Brief> Take the data below and write it out exactly, except for the pictures.

Items listed in a dataset>

*** Block opens ***

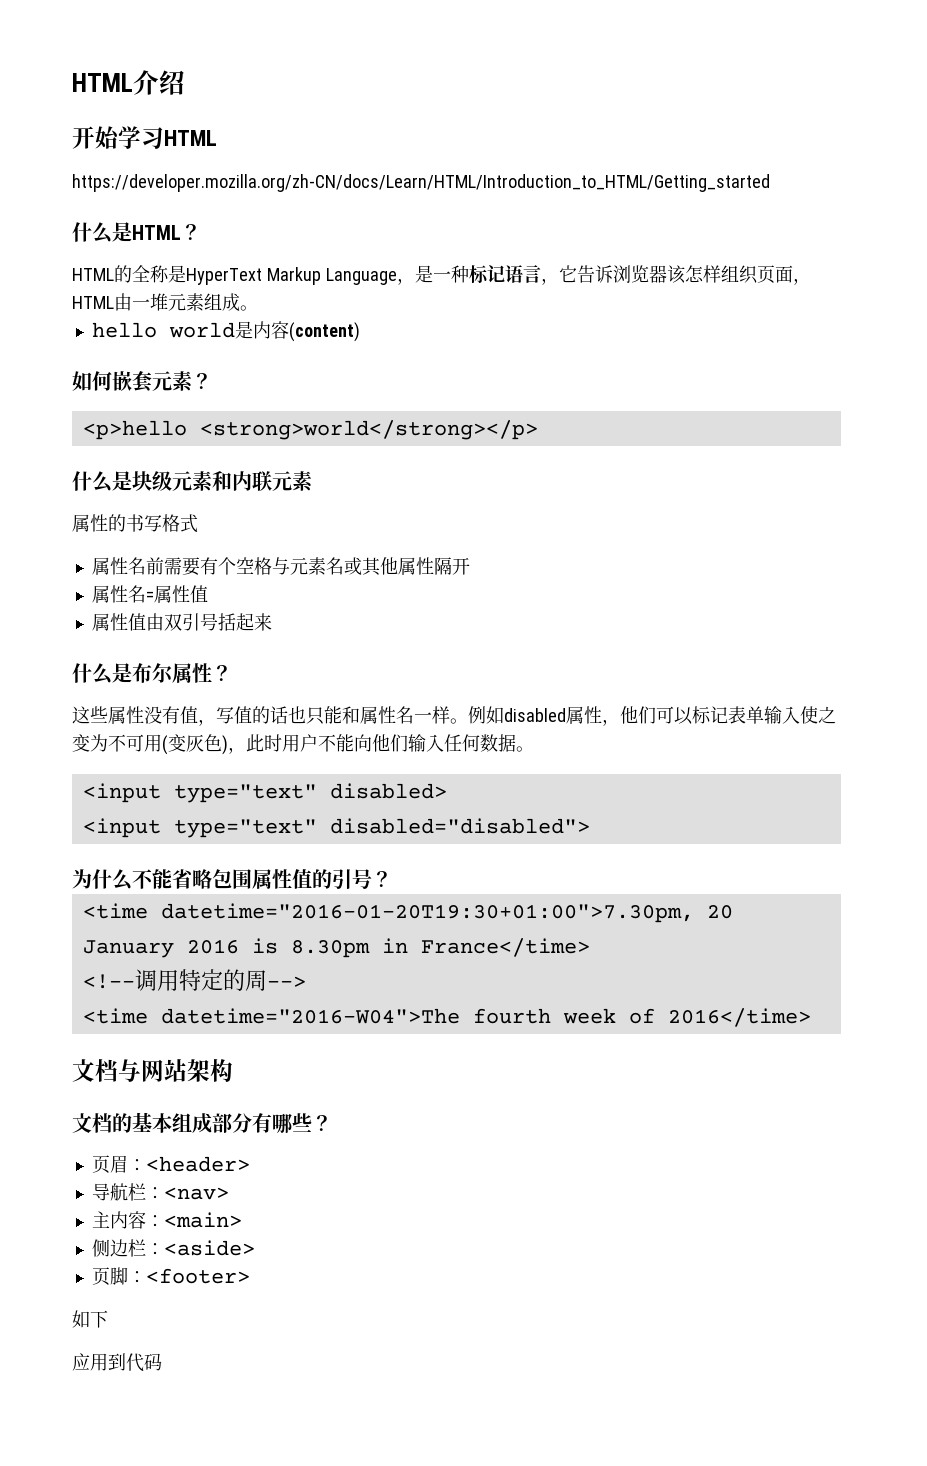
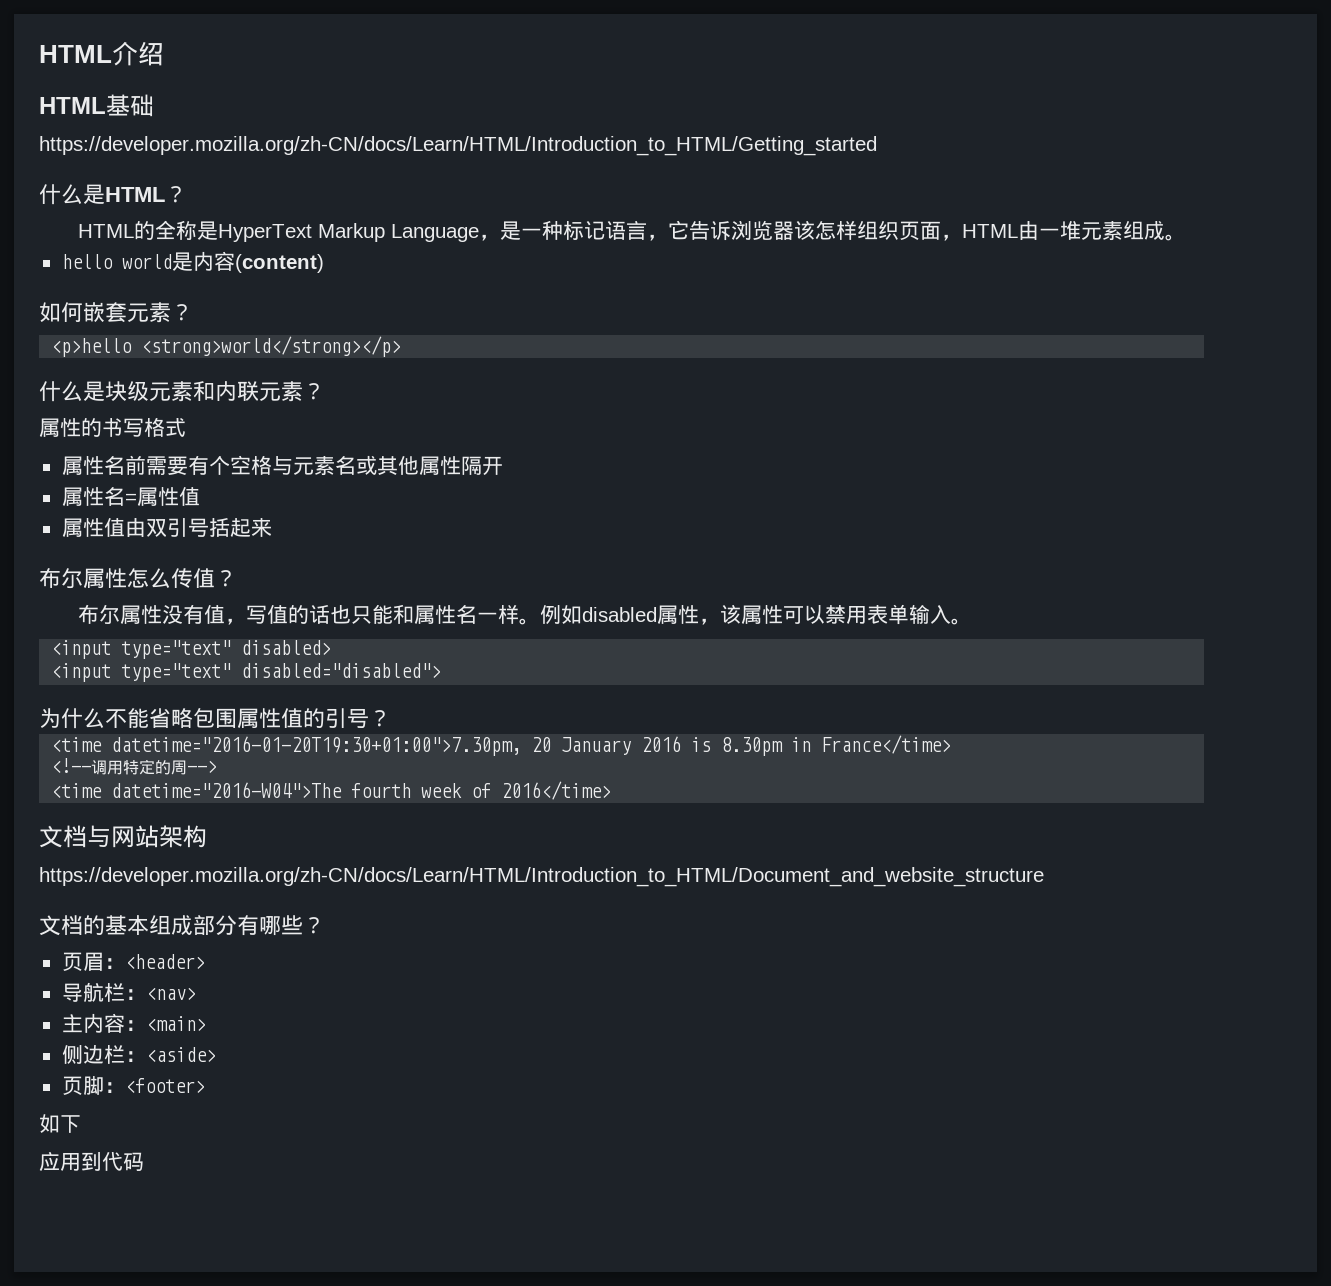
[72,126,217,149] 开始学习HTML -> [39,94,154,117] HTML基础
(313, 481) none -> [303,383,325,400] ？
[72,663,232,685] [72,706,108,724] 什么是布尔属性？ // 这些 -> [39,568,237,589] [77,604,120,624] 布尔属性怎么传值？ // 布尔
[620,706,836,725] [72,734,516,755] 他们可以标记表单输入使之变为不可用(变灰色)，此时用户不能向他们输入任何数据 -> [719,604,951,625] 该属性可以禁用表单输入
(233, 1070) none -> [39,867,1044,887] // https://developer.mozilla.org/zh-CN/docs/Learn/HTML/Introduction_to_HTML/Document_and_website_structure

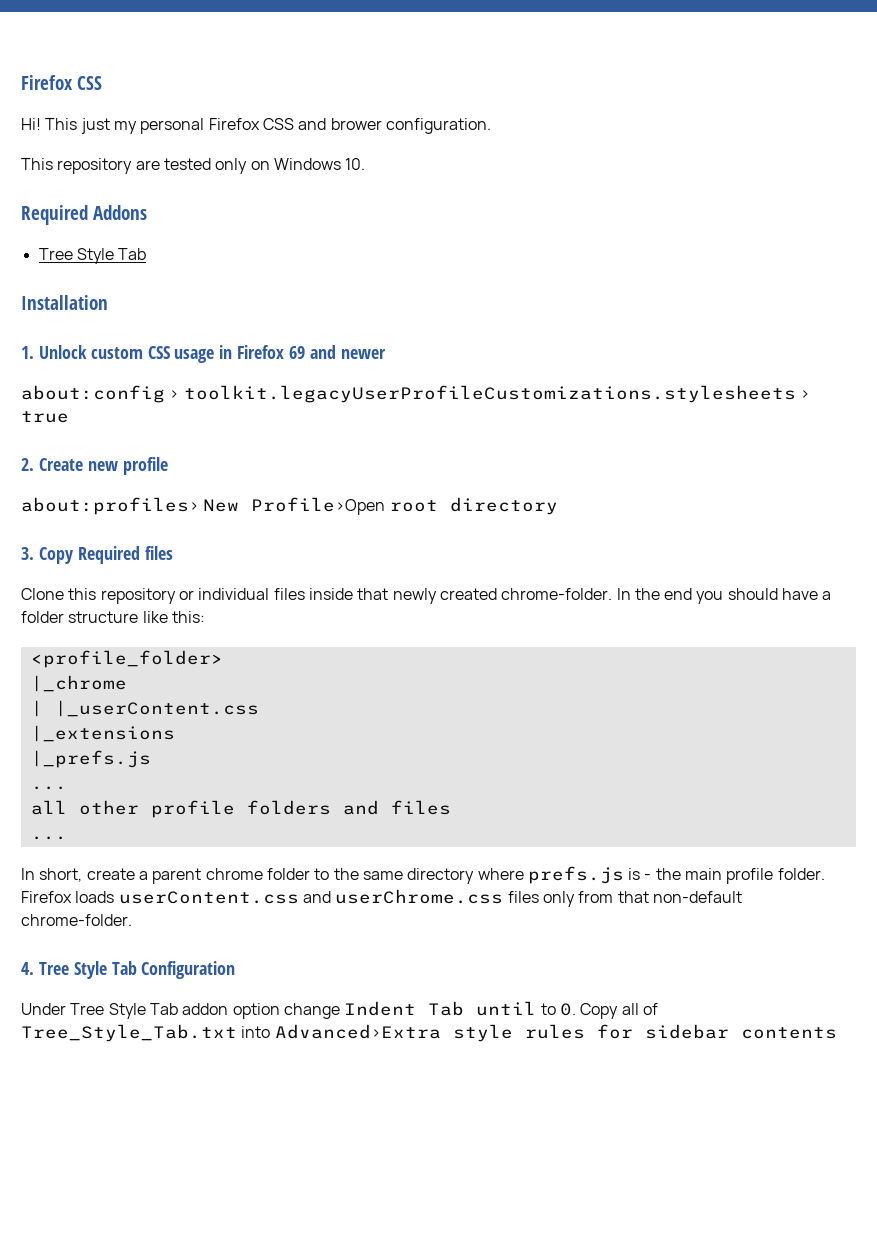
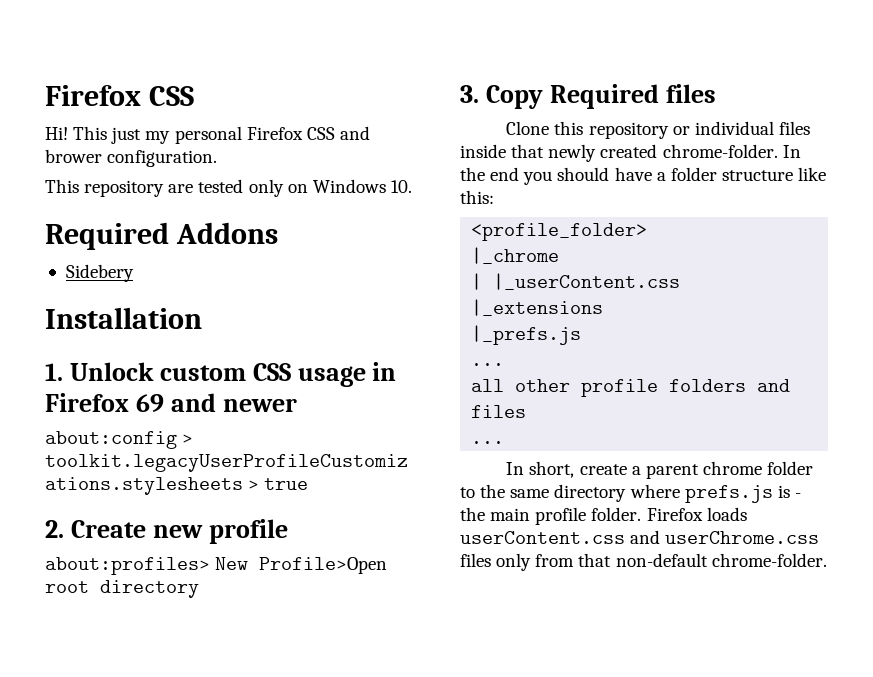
[38,248,147,264] Tree Style Tab -> [65,264,134,282] Sidebery
[21,961,236,979] [21,1001,658,1019] [21,1024,837,1042] // 4. Tree Style Tab Configuration // Under Tree Style Tab addon option change Indent Tab until to 0. Copy all of Tree_Style_Tab.txt into Advanced>Extra style rules for sidebar contents -> (827, 560) none

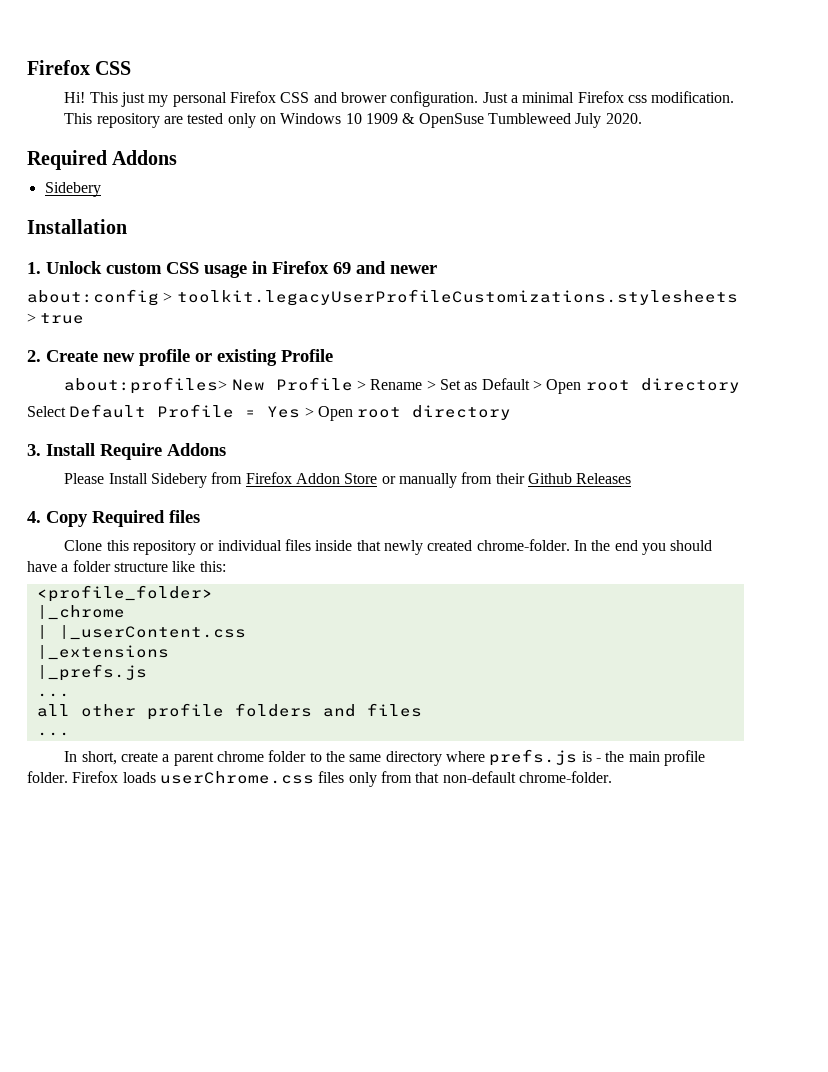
(218, 158) none -> [482,91,735,103] Just a minimal Firefox css modification.
[390,180,412,193] 10. -> [345,113,642,128] 10 1909 & OpenSuse Tumbleweed July 2020.
(288, 531) none -> [195,349,333,366] or existing Profile
[259,557,388,574] [45,580,199,598] [460,85,479,103] Profile>Open root directory // 3. -> [275,377,740,394] [27,404,512,421] [27,443,226,460] [64,472,632,488] [27,511,41,523] Profile > Rename > Set as Default > Open root directory // Select Default Profile = Yes > Open root directory // 3. Install Require Addons // Please Install Sidebery from Firefox Addon Store or manually from their Github Releases // 4.
[460,530,661,544] userContent.css and -> (156, 777) none

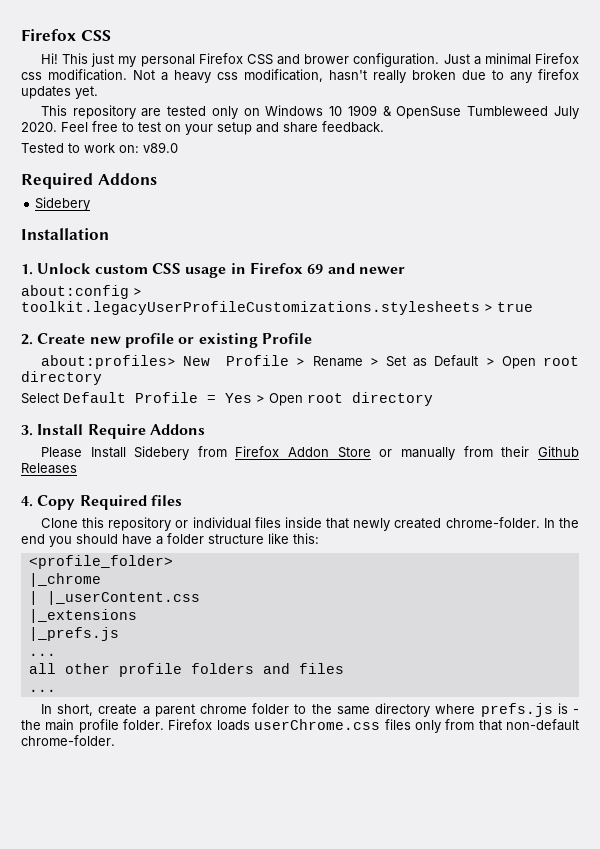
(735, 97) none -> [133,69,579,83] [21,86,98,99] Not a heavy css modification, hasn't really broken due to any firefox updates yet.
(642, 118) none -> [61,121,384,135] [21,142,178,153] Feel free to test on your setup and share feedback. // Tested to work on: v89.0

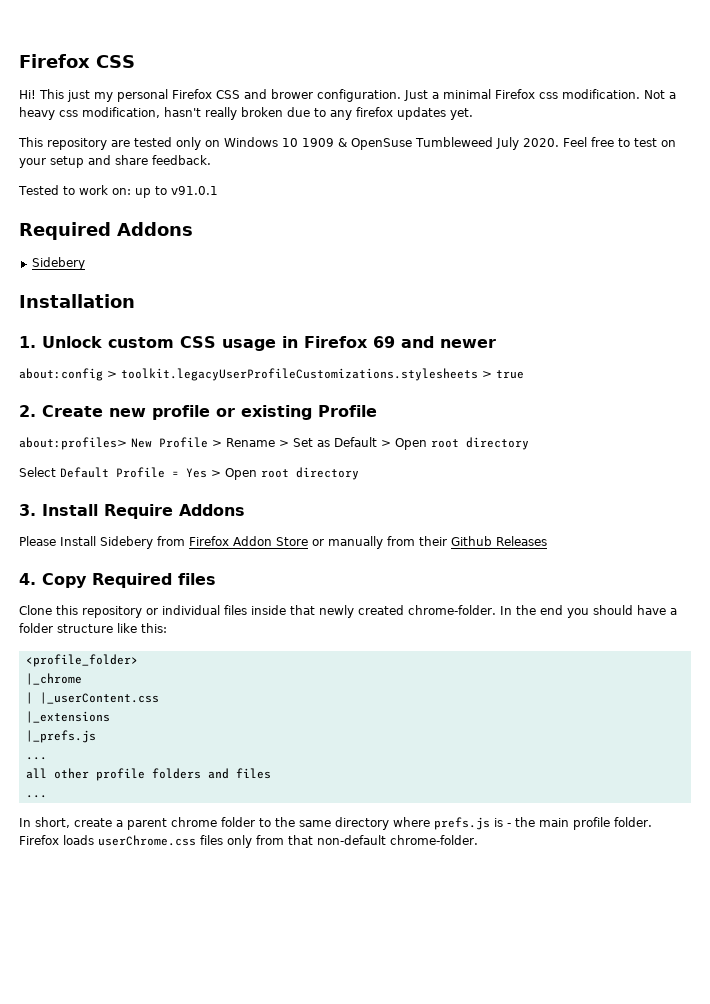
[143,142,178,153] v89.0 -> [134,186,218,198] up to v91.0.1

*** Block closes ***

Written response>
[72,126,217,149] 开始学习HTML -> [39,94,154,117] HTML基础
(313, 481) none -> [303,383,325,400] ？
[72,663,232,685] [72,706,108,724] 什么是布尔属性？ // 这些 -> [39,568,237,589] [77,604,120,624] 布尔属性怎么传值？ // 布尔
[620,706,836,725] [72,734,516,755] 他们可以标记表单输入使之变为不可用(变灰色)，此时用户不能向他们输入任何数据 -> [719,604,951,625] 该属性可以禁用表单输入
(233, 1070) none -> [39,867,1044,887] // https://developer.mozilla.org/zh-CN/docs/Learn/HTML/Introduction_to_HTML/Document_and_website_structure

[38,248,147,264] Tree Style Tab -> [65,264,134,282] Sidebery
[21,961,236,979] [21,1001,658,1019] [21,1024,837,1042] // 4. Tree Style Tab Configuration // Under Tree Style Tab addon option change Indent Tab until to 0. Copy all of Tree_Style_Tab.txt into Advanced>Extra style rules for sidebar contents -> (827, 560) none

(218, 158) none -> [482,91,735,103] Just a minimal Firefox css modification.
[390,180,412,193] 10. -> [345,113,642,128] 10 1909 & OpenSuse Tumbleweed July 2020.
(288, 531) none -> [195,349,333,366] or existing Profile
[259,557,388,574] [45,580,199,598] [460,85,479,103] Profile>Open root directory // 3. -> [275,377,740,394] [27,404,512,421] [27,443,226,460] [64,472,632,488] [27,511,41,523] Profile > Rename > Set as Default > Open root directory // Select Default Profile = Yes > Open root directory // 3. Install Require Addons // Please Install Sidebery from Firefox Addon Store or manually from their Github Releases // 4.
[460,530,661,544] userContent.css and -> (156, 777) none

(735, 97) none -> [133,69,579,83] [21,86,98,99] Not a heavy css modification, hasn't really broken due to any firefox updates yet.
(642, 118) none -> [61,121,384,135] [21,142,178,153] Feel free to test on your setup and share feedback. // Tested to work on: v89.0

[143,142,178,153] v89.0 -> [134,186,218,198] up to v91.0.1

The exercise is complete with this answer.